PROLOGUE
Shorty
I tiptoed down the hallway, trying not to make a sound. I wore only
my lace underwear and a tank top. A part of me felt satisfied. A part
of me felt ashamed. I knew what I had done. Of course, I knew it was
foul. I knew sleeping with his best friend was beyond betrayal. I knew
doing this in our house, while he was there, was past disrespectful. The
liquor, late hours, and slick remarks played into my decision to fuck his
business partner.
I crept to our bedroom door like a thief in the night, hoping he
hadn’t awoken yet. He was pretty tired and drunk from the party we
threw earlier in the evening. It was a celebration in honor of a successful
first year for the company he and said business partner just recently
established. I took a deep breath as so many thoughts crossed my mind.
I turned the doorknob and quietly entered the bedroom. It was the first
time I had been with another man. C was my first. He and I had been
together for six years. C was all I knew. I met him at seventeen, and he
was nineteen. He was my first love, my first kiss, my first everything.
Yes, C made me happy. Yes, C satisfied me. Yes, C was successful. C was
beginning to travel more and plant the seeds for his business to flourish.
I had recently started to feel like I was missing out on something. I felt
the need to explore. I wanted more. I had been with C from teenager
to womanhood. I was still learning about myself and the world. I never
imagined my thoughts and feelings would land me in the arms of his
friend. But Duke would always say something subliminal and lately I’d
been receptive.
I quietly crept across our bedroom to my side of the bed. C was still
asleep. He was stretched out over the covers in only his black Versace
boxer briefs. I could feel regret. I felt guilt. He began to shift positions
in bed. I tried to slip in quickly. He reached out for me, and I could only
go to him. I snuggled up under him in my little nook. I then began to
panic. I was so in a hurry to rush back to bed I didn’t think to wash up.
Please don’t let him wake up, I prayed as my head hit the pillow.
He kissed my shoulder as I laid under him. He embraced me tightly
as he held me in his arms. He then began to sniff me.
Oh my God, I thought in panic. Fear and anxiety ran through my
body. I could feel that he knew something wasn’t right.
He immediately sat up in confusion. I could feel him looking at
me. I tried not to look up to him as I continued to lie there. I could feel
what he was thinking. I knew what was coming. Before he could form
the words to ask or say anything, we both could hear tires screeching
from the front yard. I then looked up to him. He looked at me, puzzled.
Before I knew it, he jumped out of the bed and ran to the balcony.

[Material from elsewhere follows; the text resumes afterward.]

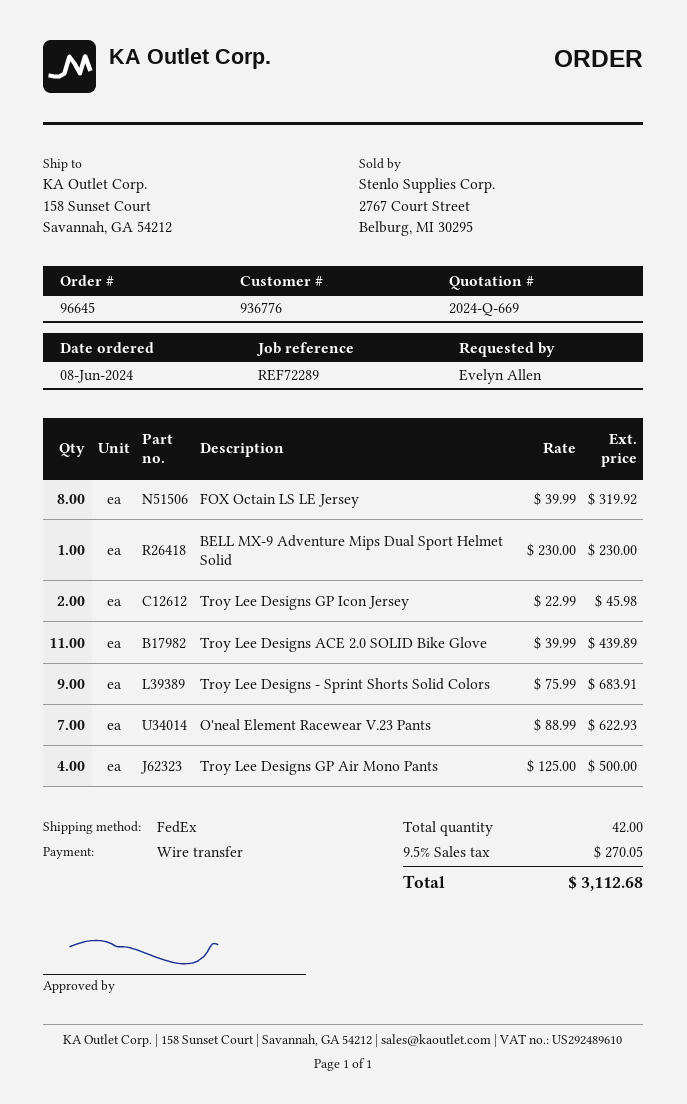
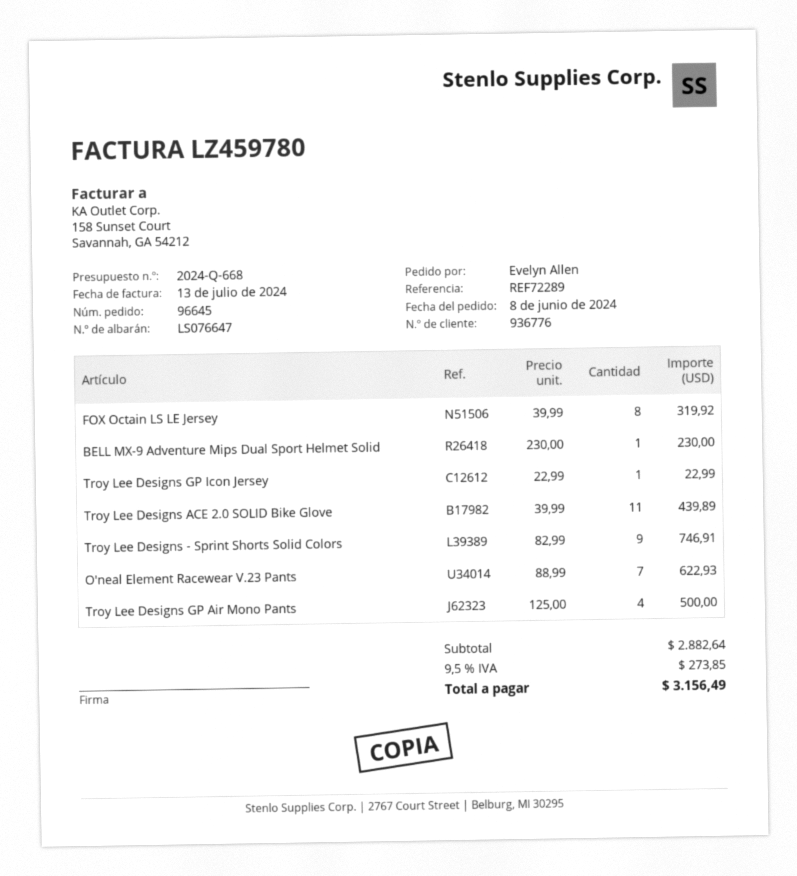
quote number: 2024-Q-669 -> 2024-Q-668
Troy Lee Designs GP Icon Jersey: 2 x 22.99 = 45.98 -> 1 x 22.99 = 22.99
Troy Lee Designs - Sprint Shorts Solid Colors: 9 x 75.99 = 683.91 -> 9 x 82.99 = 746.91
tax: 9.5% = 270.05 -> 9.5% = 273.85
total: 3112.68 -> 3156.49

He opened the balcony doors and watched the familiar car speed out of
our long driveway. I knew then I had made the biggest mistake in my
life. I quickly ran to him to try to explain. He went to the drawer to
retrieve a pair of sweatpants and a T-shirt.
I attempted my plea as he put on his pants. “Baby, let me explain …”
I tried to get the words out as I approached him.
He pushed me to the floor as he stormed past me. I hit the carpet
hard. I could feel the tears building in my eyes as a huge lump formed
in my throat. I went out to the balcony and saw him jump in his car
and speed out of the driveway.
I knew I had to stop him. I rushed for my slippers and a robe and
then ran through the hallway and down the stairs. I grabbed my keys
and jumped in my car. Luckily, our three-year-old daughter, Cori, was
with her aunt Vicki for the night. I could barely see straight as tears
flooded my face. I grabbed my car phone and attempted to call C as I
went on a high-speed chase to try to stop him.
What was I thinking? Why did I do this? Why did I believe Duke? I asked
myself as I accelerated down the highway. I never thought about the
consequences. I never considered how this could play out if he found
out. I guess that’s the thing about cheating. You never consider the then,
only the now. It was selfish of me to jeopardize my relationship, my
family, for a quick fuck. I never considered losing anything in gaining
a night of nothing.
I could feel the humiliation as I tried to keep up with C. He was
too fast. I could see from his reckless driving he was on a mission to get
Duke. I continued to call—no answer. Of course, he’s not answering.
What would I say if he did answer? “I’m sorry, C,” would never be
enough.
I couldn’t keep up with him. I could only pray he couldn’t keep up
with Duke. I tried to finesse through the late-night traffic, although
with tear-filled eyes, nervous hands, and a heavy heart, it was impossible.
When I looked up, I realized how close I was behind an eighteen-wheeler Before I could brake properly, the massive freight truck did.